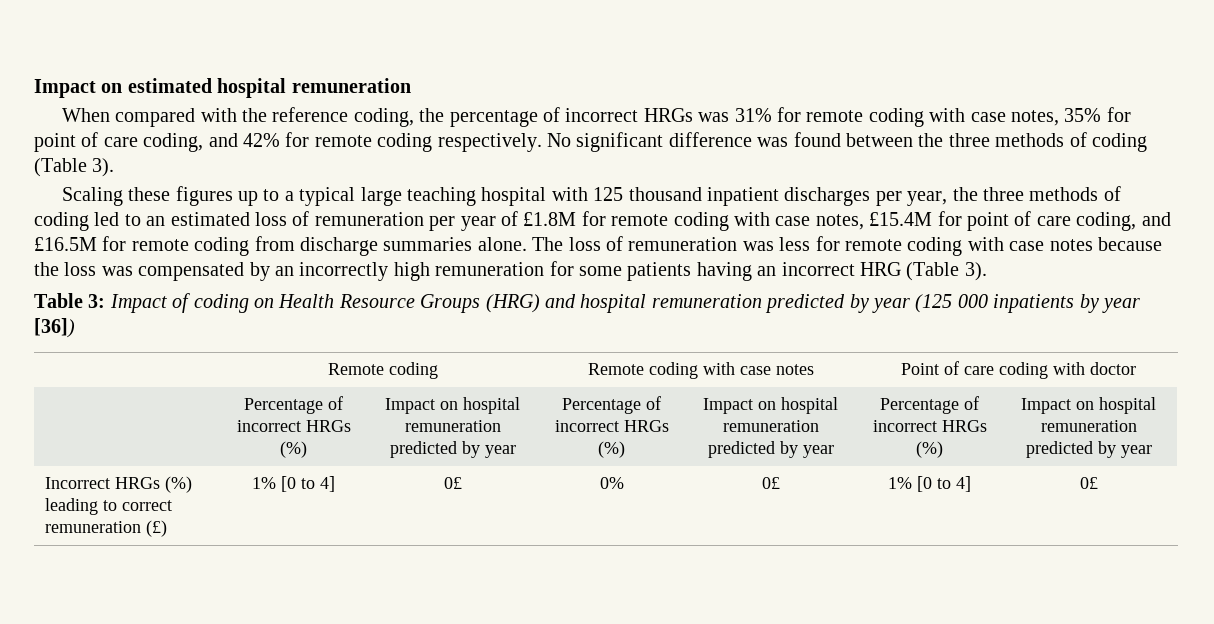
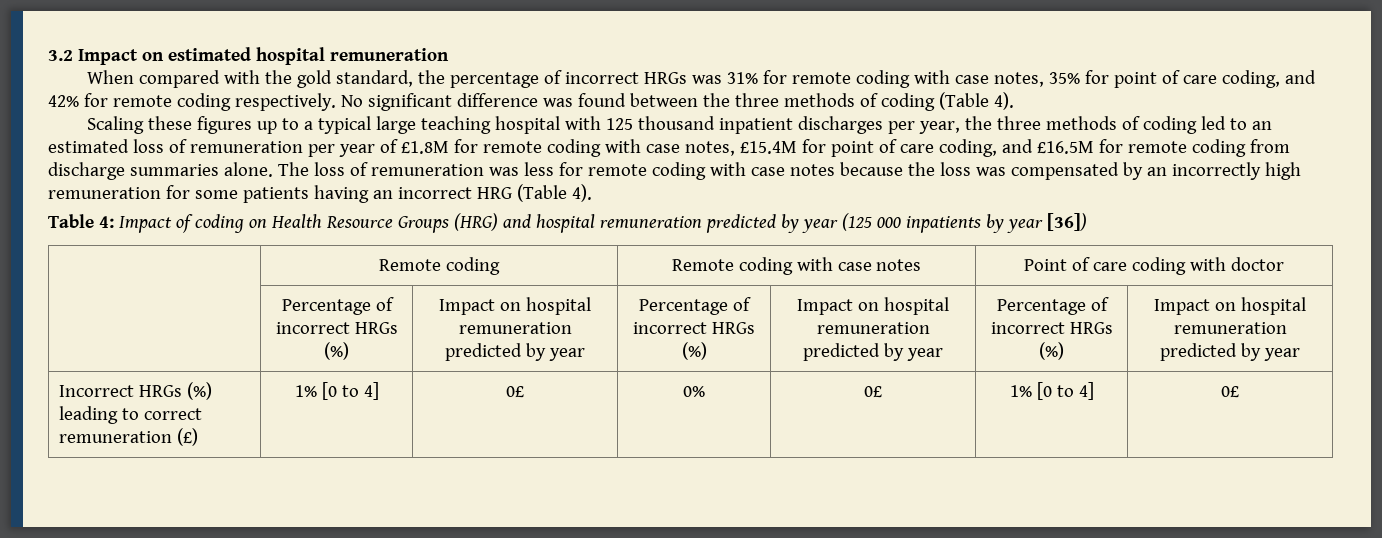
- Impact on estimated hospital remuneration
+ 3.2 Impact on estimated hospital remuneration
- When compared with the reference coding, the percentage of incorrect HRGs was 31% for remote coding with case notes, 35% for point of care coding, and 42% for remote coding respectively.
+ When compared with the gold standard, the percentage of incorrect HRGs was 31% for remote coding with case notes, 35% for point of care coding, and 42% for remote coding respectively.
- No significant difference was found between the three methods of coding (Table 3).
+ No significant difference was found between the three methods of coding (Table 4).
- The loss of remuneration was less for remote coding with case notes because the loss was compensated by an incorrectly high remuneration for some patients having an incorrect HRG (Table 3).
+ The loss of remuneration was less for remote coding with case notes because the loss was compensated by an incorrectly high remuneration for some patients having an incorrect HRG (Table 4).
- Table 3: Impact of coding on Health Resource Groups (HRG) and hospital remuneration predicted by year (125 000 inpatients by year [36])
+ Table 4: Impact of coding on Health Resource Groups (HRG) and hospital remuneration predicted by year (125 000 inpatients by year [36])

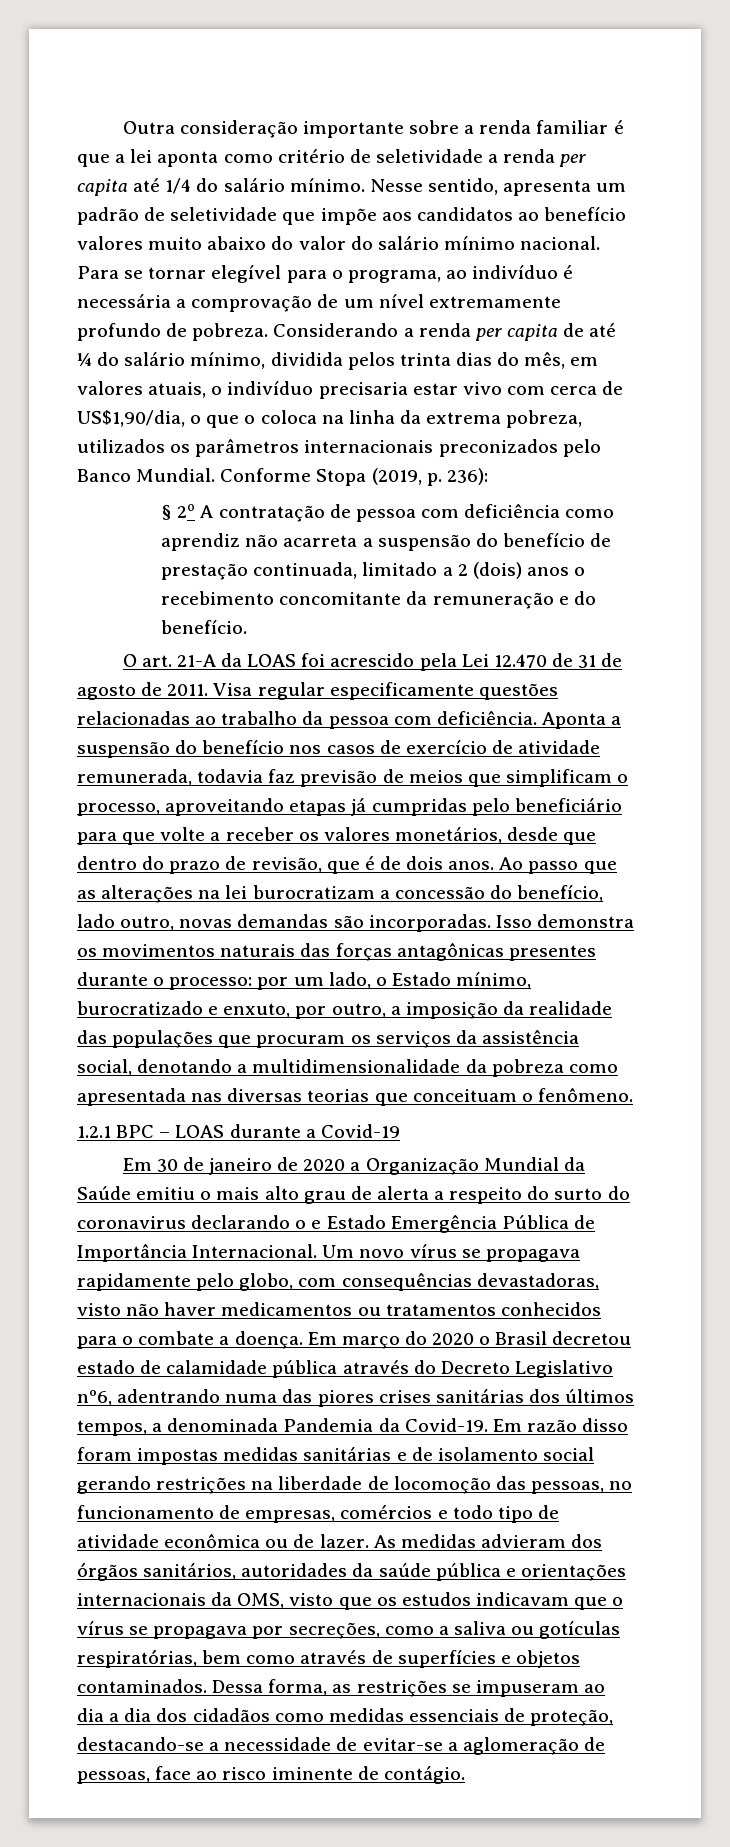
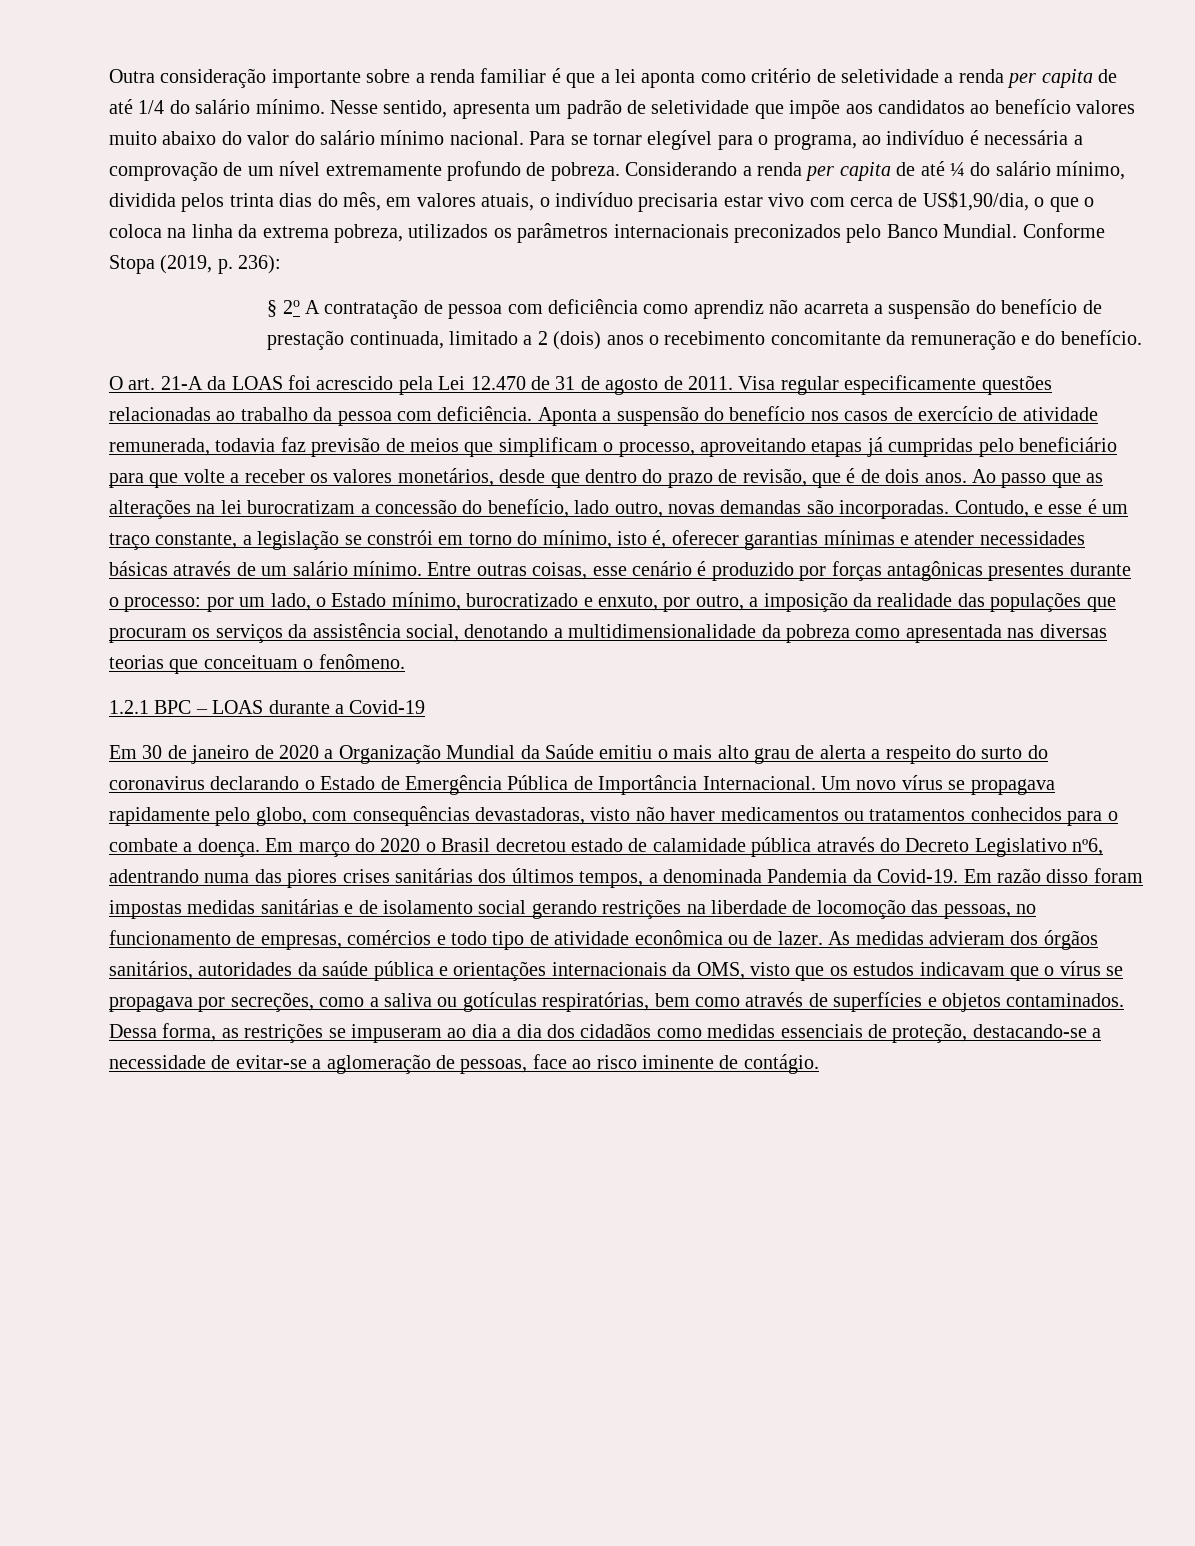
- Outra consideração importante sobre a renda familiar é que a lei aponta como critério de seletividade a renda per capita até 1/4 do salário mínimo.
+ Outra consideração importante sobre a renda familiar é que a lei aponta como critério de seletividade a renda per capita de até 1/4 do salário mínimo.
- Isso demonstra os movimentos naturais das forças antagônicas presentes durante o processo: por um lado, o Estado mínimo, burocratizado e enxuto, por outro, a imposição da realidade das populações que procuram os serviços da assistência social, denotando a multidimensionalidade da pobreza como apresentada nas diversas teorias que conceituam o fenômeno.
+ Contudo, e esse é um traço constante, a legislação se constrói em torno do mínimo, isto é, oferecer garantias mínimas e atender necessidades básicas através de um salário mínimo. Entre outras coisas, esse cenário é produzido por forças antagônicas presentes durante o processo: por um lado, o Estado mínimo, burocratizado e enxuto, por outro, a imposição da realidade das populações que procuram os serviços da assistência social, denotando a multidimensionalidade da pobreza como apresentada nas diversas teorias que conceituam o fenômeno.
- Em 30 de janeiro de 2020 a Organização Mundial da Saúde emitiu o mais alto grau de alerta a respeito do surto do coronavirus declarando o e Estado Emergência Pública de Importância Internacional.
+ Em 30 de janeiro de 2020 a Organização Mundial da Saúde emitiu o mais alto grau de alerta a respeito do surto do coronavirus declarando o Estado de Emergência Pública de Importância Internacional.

# # # # #

● Exercise instructions
Among the lines of the listing above, which ones hold "capita"? Copy them.

● Written solution
- Outra consideração importante sobre a renda familiar é que a lei aponta como critério de seletividade a renda per capita até 1/4 do salário mínimo.
+ Outra consideração importante sobre a renda familiar é que a lei aponta como critério de seletividade a renda per capita de até 1/4 do salário mínimo.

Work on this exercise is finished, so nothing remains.